I'll ignore algebraic numbers such as $n^{1/m}$ where $n,m$ are integers or rationals because I believe such proofs abuse properties of integers and these proofs cannot be expanded to other constants. The strategies below concern constants that are transcendental or conjectured to be transcendentals.

  1. (Fast converging series) One way to show that a constant is irrational is to use a series that converges really fast to it. Example: We can use the truncated power series for $e$ to show that $$n!(e-\sum_{k=0}^n 1/k!) <1/n$$ for every positive integer $n$. If we assume $e=p/q$ we find an integer in $(0,1)$. This shows that the power series is so fast that as $n$ goes to infinity, $e-\sum_{k=0}^n 1/k!$ reaches $0$ faster than $n!$ goes to infinity. This can be expanded to $e^r$, where $r$ is rational. The other proof that uses a fast converging series is Apery proof of the irrationality of $\zeta(2),\zeta(3)$. Although, I don't remember seeing this approach to other constants.

  2. (Niven's polynomial) This approach uses the fact that the derivative of $e^x$ is itself to show that $e$ is irrational.
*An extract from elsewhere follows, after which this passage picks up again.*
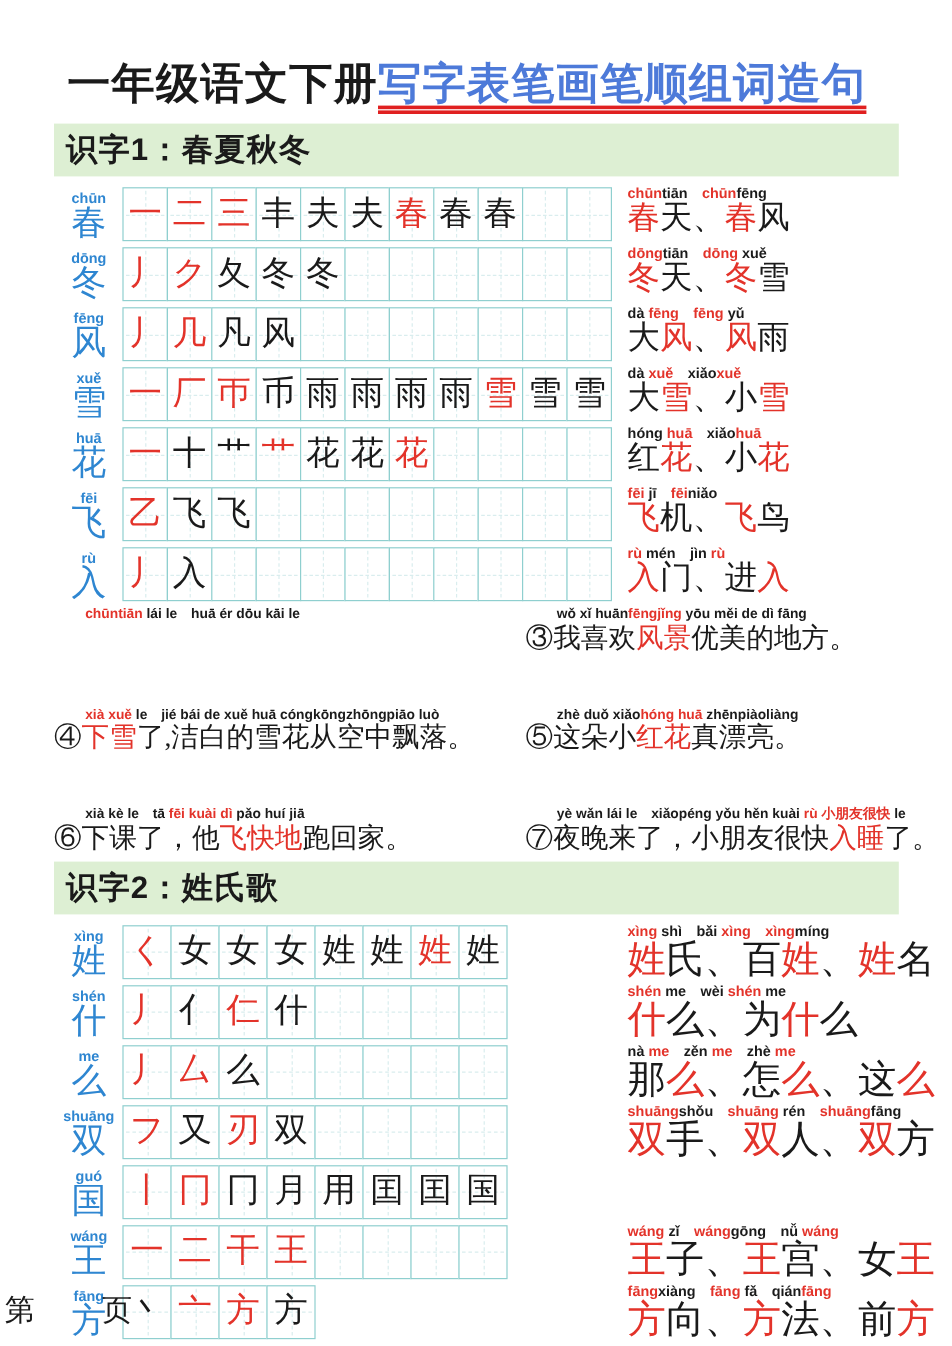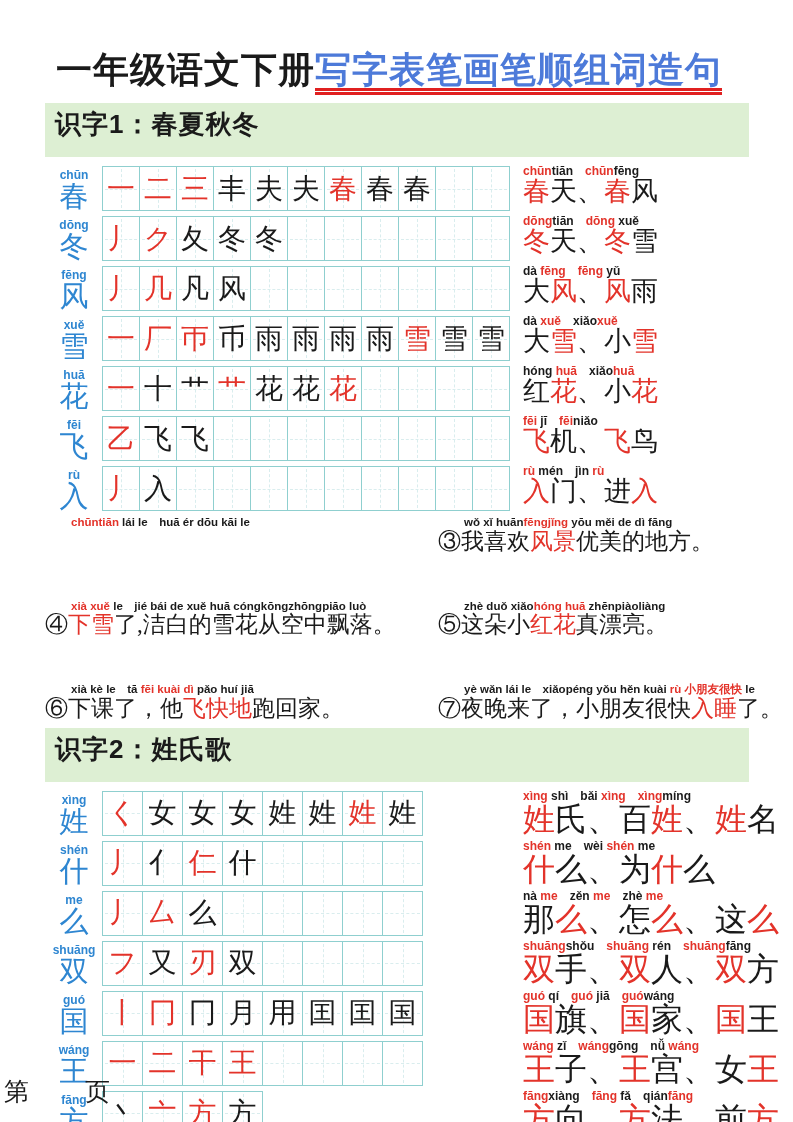"识字1：春夏秋冬" .sec-hdr { padding: 4px 10px 15px 10px -> 4px 10px 5px 10px }
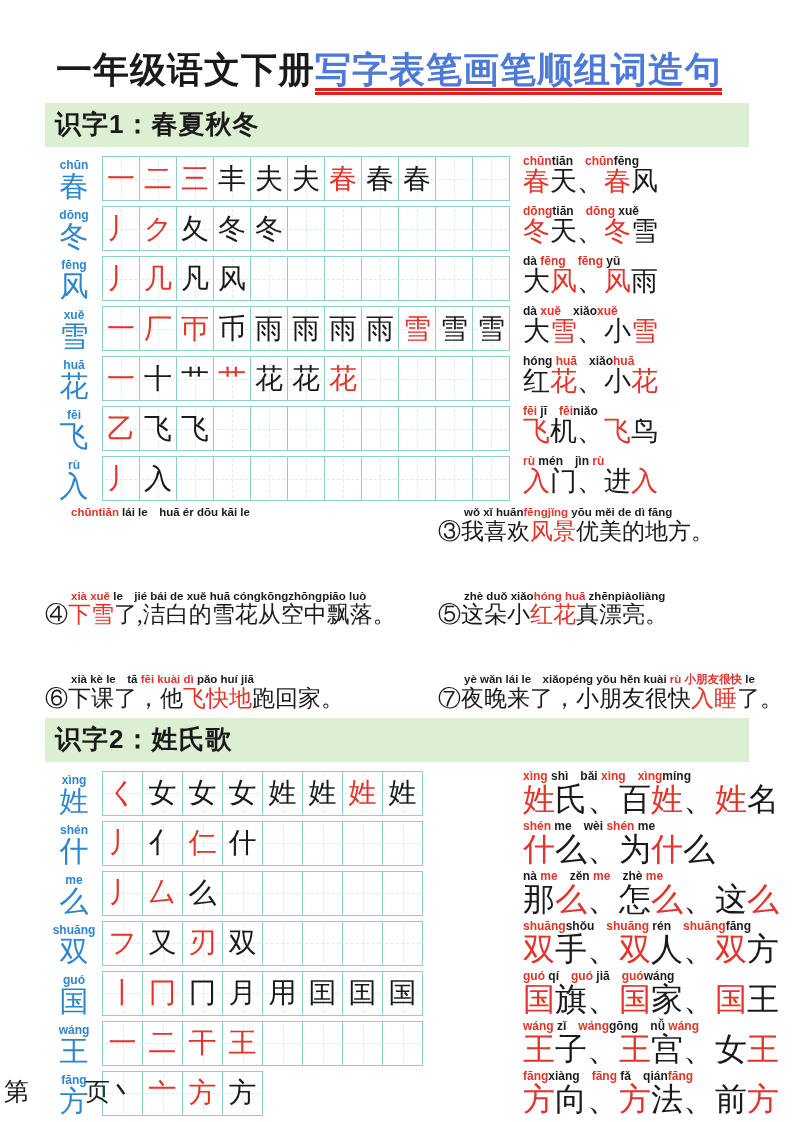"guó qí guó jiā guówáng" div.words { html: <div> <div><span>guó</span><span> qí</span><span> </span><span>guó</span><span> jiā</span><span> </span><span>guó</span><span>wáng</span></div> <div><span>国</span><span>旗、</span><span>国</span><span>家、</span><span>国</span><span>王</span></div> </div> -> none }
Since the second derivative of $\sin x$ is minus itself this approach also works to show that $\pi$ is irrational, and $\sin, \cos, \exp$ are irrational in rational arguments, and so are the hyperbolics functions. I believe this approach only works for these constants because it uses the fact that the derivatives of said functions are themselves. For example see Niven's paper 'A simple proof that $\pi$ is irrational'.

  3. (Beukers integrals) I'll call a Beukers integral, the integral $$I_n=\int_0^1 x^nf(x)dx = \frac{a_n\xi+b_n}{d_n}$$ where $\xi$ is the number we want to show that is irrational and $a,b,d$ are sequence of integers. The challenge in using this approach is to find a suitable function $f(x)$. The strategy is to show that $I_n$ is not null, and as $n\to\infty$, $d_nI_n$ goes to $0$. Note that, we can change $x^n$ for a polynomial with degree $n$ and integer coefficients that the integral will still have the same form. Thus we can choose the Legendre polynomial. More details here Legendre polynomials in irrationality proofs. by Beukers We can use this approach to show that $\ln 2, e^r,\pi^2, \zeta(2),\zeta(3)$ are irrational. I don't think this approach have been used to other constants, but it seems it is the most promising strategy so far.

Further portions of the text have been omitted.